Task description: Select from the data all lines with the word "padding".
[Material provided]
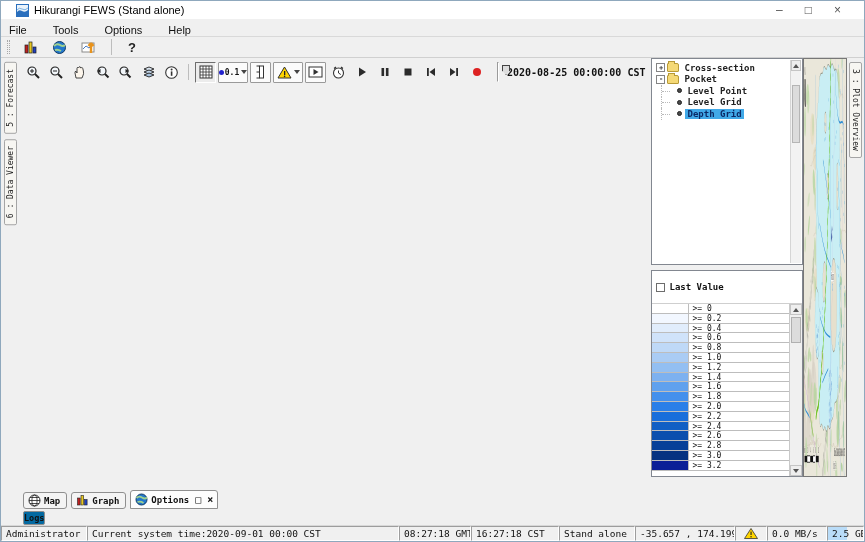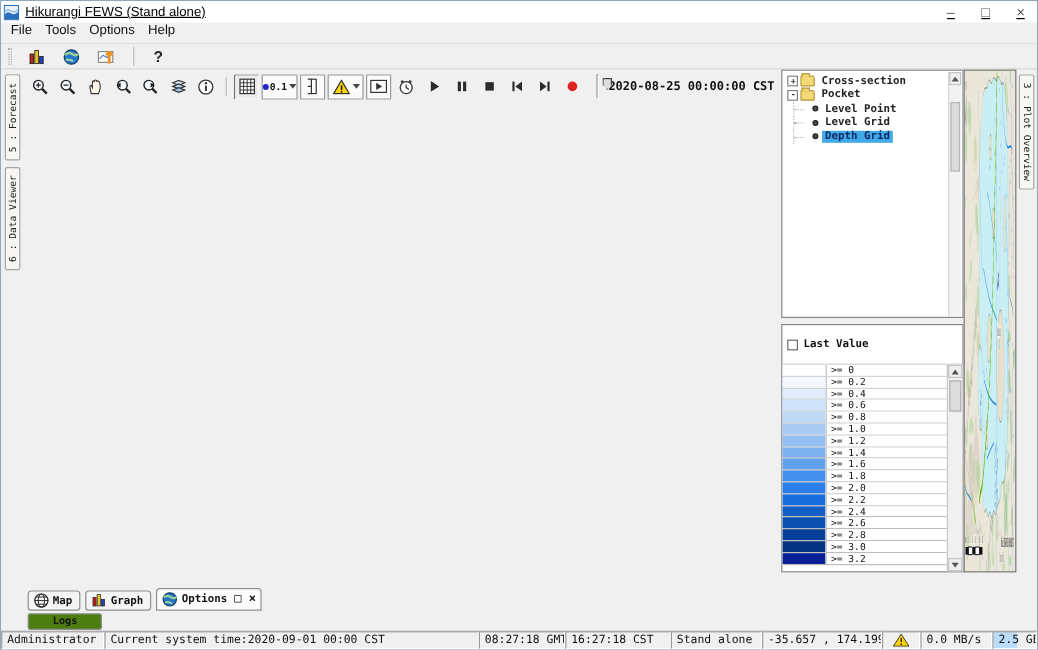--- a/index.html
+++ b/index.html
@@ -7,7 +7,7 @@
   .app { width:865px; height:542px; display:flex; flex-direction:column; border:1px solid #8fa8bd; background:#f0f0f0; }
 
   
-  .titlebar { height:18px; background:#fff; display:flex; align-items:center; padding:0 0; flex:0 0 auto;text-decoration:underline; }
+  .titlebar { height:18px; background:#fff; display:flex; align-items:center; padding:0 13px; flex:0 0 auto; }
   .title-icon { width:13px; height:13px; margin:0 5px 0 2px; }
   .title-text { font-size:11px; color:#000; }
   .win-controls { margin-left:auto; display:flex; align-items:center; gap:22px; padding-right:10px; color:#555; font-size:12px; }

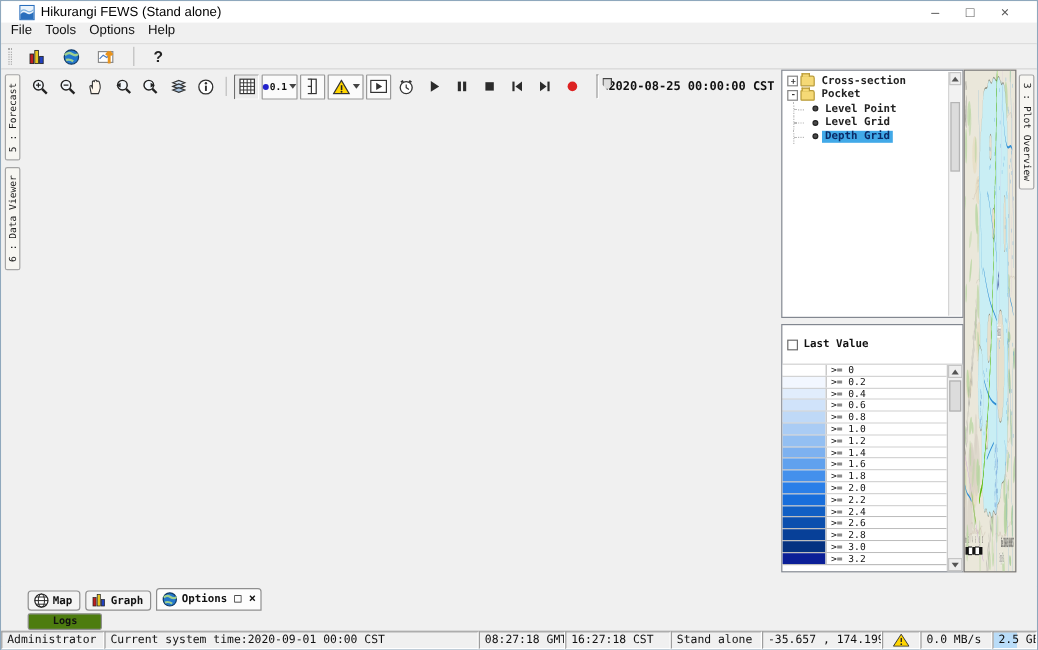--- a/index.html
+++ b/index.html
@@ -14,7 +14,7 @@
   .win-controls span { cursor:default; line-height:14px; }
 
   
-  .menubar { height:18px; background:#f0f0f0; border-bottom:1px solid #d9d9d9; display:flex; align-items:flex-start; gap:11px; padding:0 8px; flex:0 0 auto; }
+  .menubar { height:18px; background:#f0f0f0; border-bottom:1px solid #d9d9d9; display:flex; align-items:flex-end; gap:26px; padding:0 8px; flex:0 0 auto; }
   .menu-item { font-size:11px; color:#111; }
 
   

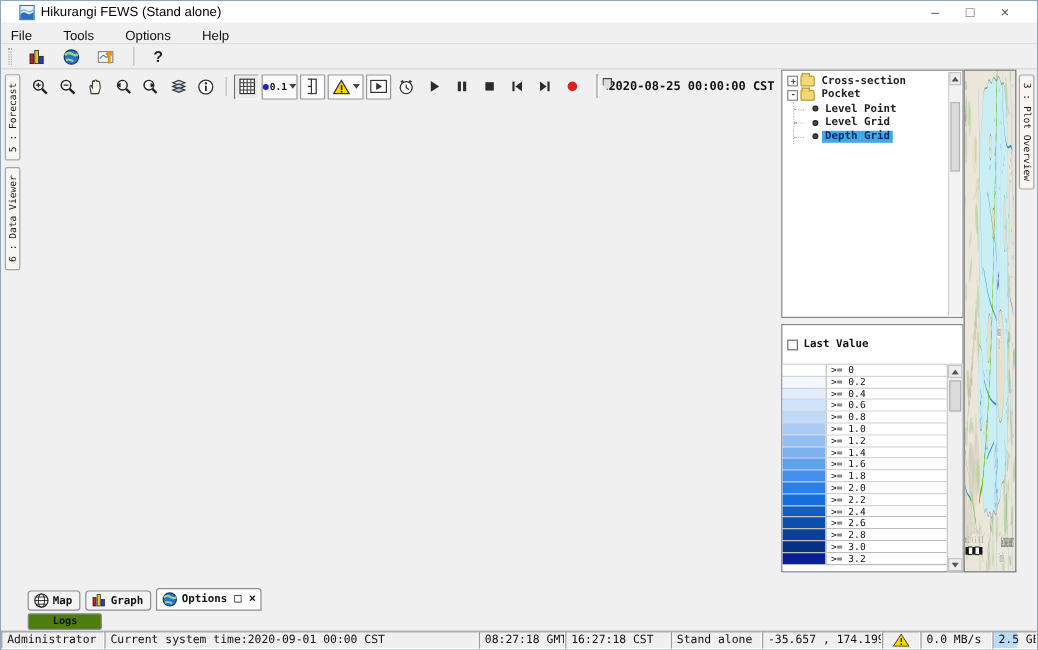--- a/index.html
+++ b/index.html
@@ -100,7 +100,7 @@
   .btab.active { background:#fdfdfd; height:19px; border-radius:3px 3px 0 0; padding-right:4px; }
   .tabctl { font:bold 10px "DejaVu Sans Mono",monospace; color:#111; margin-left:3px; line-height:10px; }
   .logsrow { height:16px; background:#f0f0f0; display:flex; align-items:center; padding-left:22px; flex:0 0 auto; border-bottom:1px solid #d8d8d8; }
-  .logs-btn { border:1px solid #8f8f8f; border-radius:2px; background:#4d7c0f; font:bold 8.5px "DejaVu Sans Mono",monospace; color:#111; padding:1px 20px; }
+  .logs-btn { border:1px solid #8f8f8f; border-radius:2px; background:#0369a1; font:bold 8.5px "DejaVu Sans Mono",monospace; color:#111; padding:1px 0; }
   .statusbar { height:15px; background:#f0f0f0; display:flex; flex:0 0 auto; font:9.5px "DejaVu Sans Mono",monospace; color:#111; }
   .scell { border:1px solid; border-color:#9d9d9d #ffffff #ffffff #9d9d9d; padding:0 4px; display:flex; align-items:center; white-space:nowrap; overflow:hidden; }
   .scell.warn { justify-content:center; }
[/Material provided]
Solved exercise:
-  .titlebar { height:18px; background:#fff; display:flex; align-items:center; padding:0 0; flex:0 0 auto;text-decoration:underline; }
+  .titlebar { height:18px; background:#fff; display:flex; align-items:center; padding:0 13px; flex:0 0 auto; }
   .win-controls { margin-left:auto; display:flex; align-items:center; gap:22px; padding-right:10px; color:#555; font-size:12px; }
-  .menubar { height:18px; background:#f0f0f0; border-bottom:1px solid #d9d9d9; display:flex; align-items:flex-start; gap:11px; padding:0 8px; flex:0 0 auto; }
+  .menubar { height:18px; background:#f0f0f0; border-bottom:1px solid #d9d9d9; display:flex; align-items:flex-end; gap:26px; padding:0 8px; flex:0 0 auto; }
   .btab.active { background:#fdfdfd; height:19px; border-radius:3px 3px 0 0; padding-right:4px; }
   .logsrow { height:16px; background:#f0f0f0; display:flex; align-items:center; padding-left:22px; flex:0 0 auto; border-bottom:1px solid #d8d8d8; }
-  .logs-btn { border:1px solid #8f8f8f; border-radius:2px; background:#4d7c0f; font:bold 8.5px "DejaVu Sans Mono",monospace; color:#111; padding:1px 20px; }
+  .logs-btn { border:1px solid #8f8f8f; border-radius:2px; background:#0369a1; font:bold 8.5px "DejaVu Sans Mono",monospace; color:#111; padding:1px 0; }
   .scell { border:1px solid; border-color:#9d9d9d #ffffff #ffffff #9d9d9d; padding:0 4px; display:flex; align-items:center; white-space:nowrap; overflow:hidden; }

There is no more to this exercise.